Start of Task material

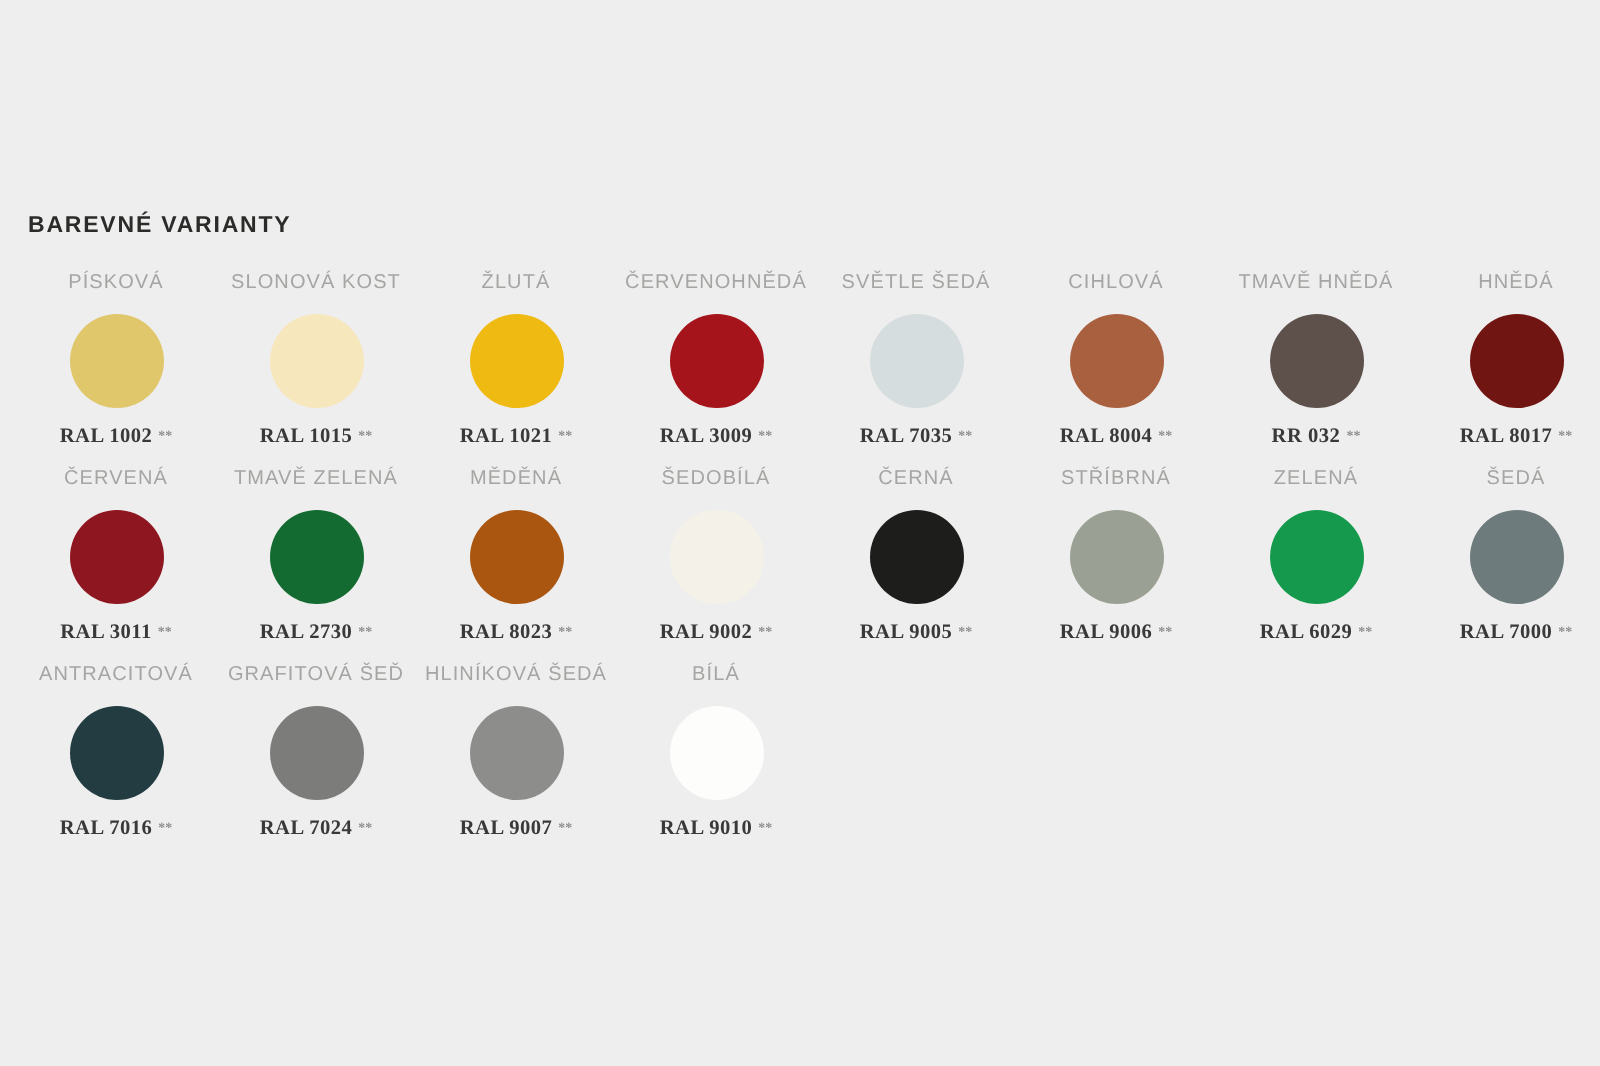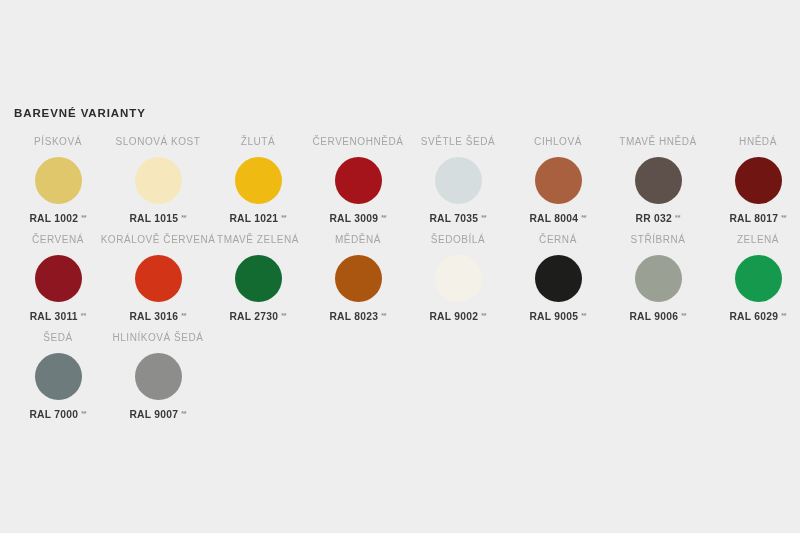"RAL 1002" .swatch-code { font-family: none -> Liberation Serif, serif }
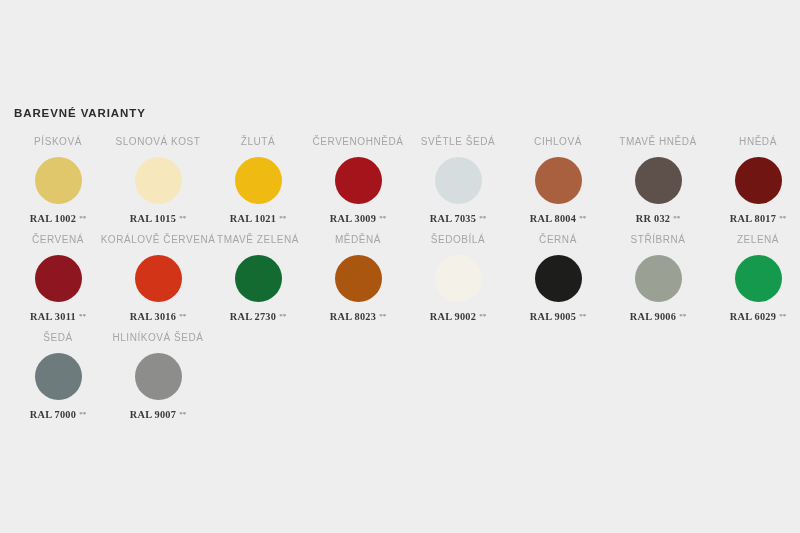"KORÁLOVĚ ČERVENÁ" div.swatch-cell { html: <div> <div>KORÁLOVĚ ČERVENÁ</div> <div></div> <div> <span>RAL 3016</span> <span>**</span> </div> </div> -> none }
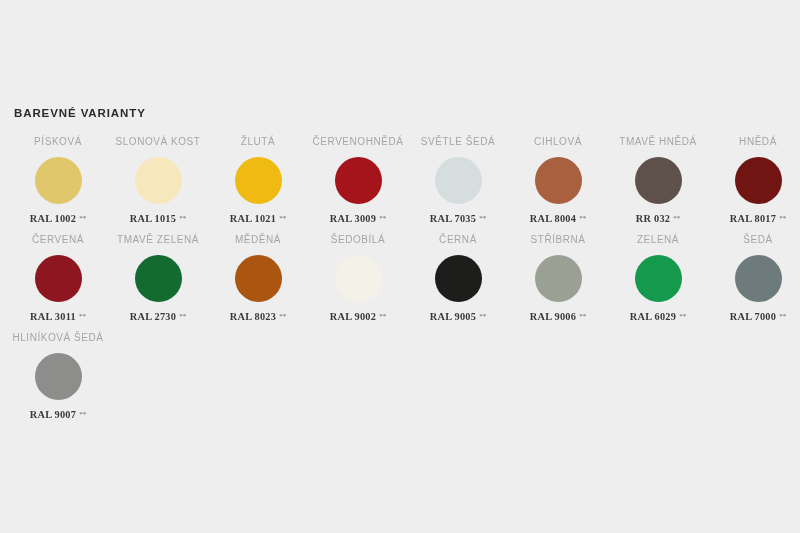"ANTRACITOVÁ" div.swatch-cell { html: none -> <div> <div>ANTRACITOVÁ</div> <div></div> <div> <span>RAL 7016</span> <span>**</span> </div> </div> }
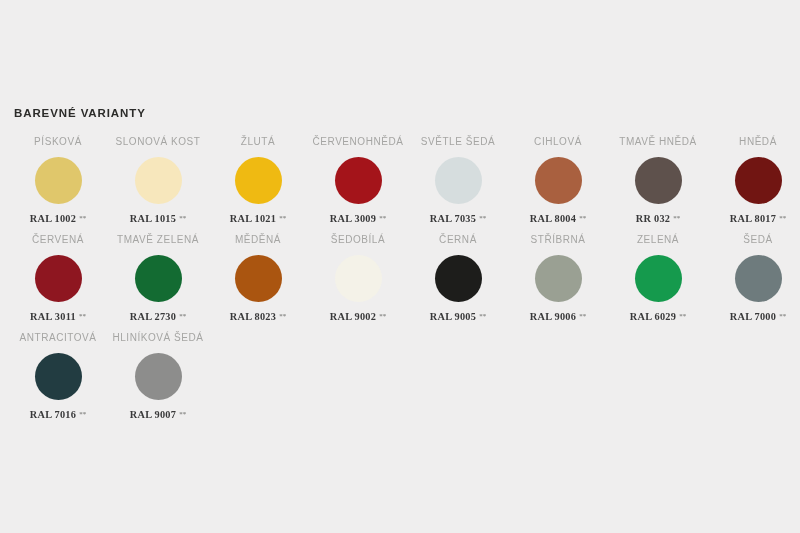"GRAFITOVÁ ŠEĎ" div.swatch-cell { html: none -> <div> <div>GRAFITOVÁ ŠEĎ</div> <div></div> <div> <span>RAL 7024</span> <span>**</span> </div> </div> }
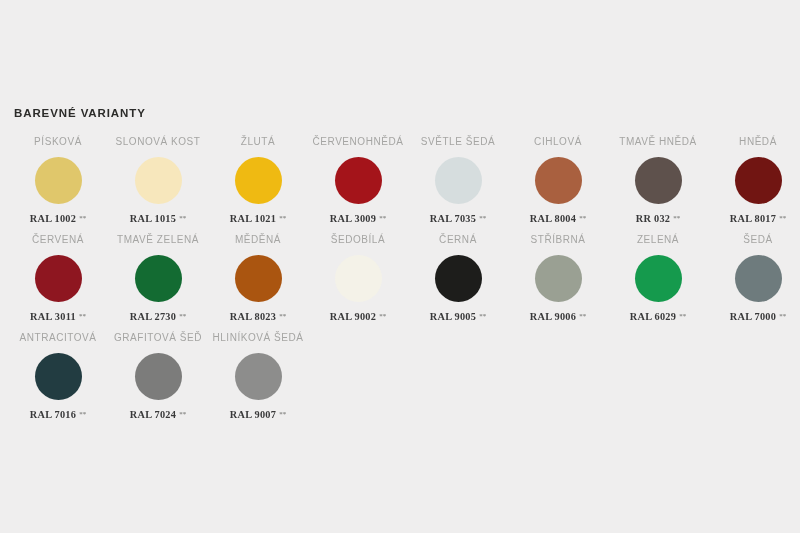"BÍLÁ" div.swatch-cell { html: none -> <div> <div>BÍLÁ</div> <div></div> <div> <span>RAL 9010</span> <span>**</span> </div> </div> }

End of Task material
Start of Task material

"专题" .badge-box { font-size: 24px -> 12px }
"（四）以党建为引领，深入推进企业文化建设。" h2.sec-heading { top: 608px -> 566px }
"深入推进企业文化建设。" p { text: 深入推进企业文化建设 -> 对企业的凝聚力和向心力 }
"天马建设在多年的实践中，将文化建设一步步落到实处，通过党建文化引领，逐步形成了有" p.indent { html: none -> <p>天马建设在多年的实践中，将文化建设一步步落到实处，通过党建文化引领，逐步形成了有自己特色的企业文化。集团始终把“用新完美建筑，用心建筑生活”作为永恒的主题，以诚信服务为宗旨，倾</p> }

End of Task material

→ What is needed
Above are the records; copy exactly the lines from the one with "font-family: none ->" through the one with "-> <div> <div>GRAFITOVÁ", including both, and nothing more. Leave out pictures.

→ Exercise solution
"RAL 1002" .swatch-code { font-family: none -> Liberation Serif, serif }
"KORÁLOVĚ ČERVENÁ" div.swatch-cell { html: <div> <div>KORÁLOVĚ ČERVENÁ</div> <div></div> <div> <span>RAL 3016</span> <span>**</span> </div> </div> -> none }
"ANTRACITOVÁ" div.swatch-cell { html: none -> <div> <div>ANTRACITOVÁ</div> <div></div> <div> <span>RAL 7016</span> <span>**</span> </div> </div> }
"GRAFITOVÁ ŠEĎ" div.swatch-cell { html: none -> <div> <div>GRAFITOVÁ ŠEĎ</div> <div></div> <div> <span>RAL 7024</span> <span>**</span> </div> </div> }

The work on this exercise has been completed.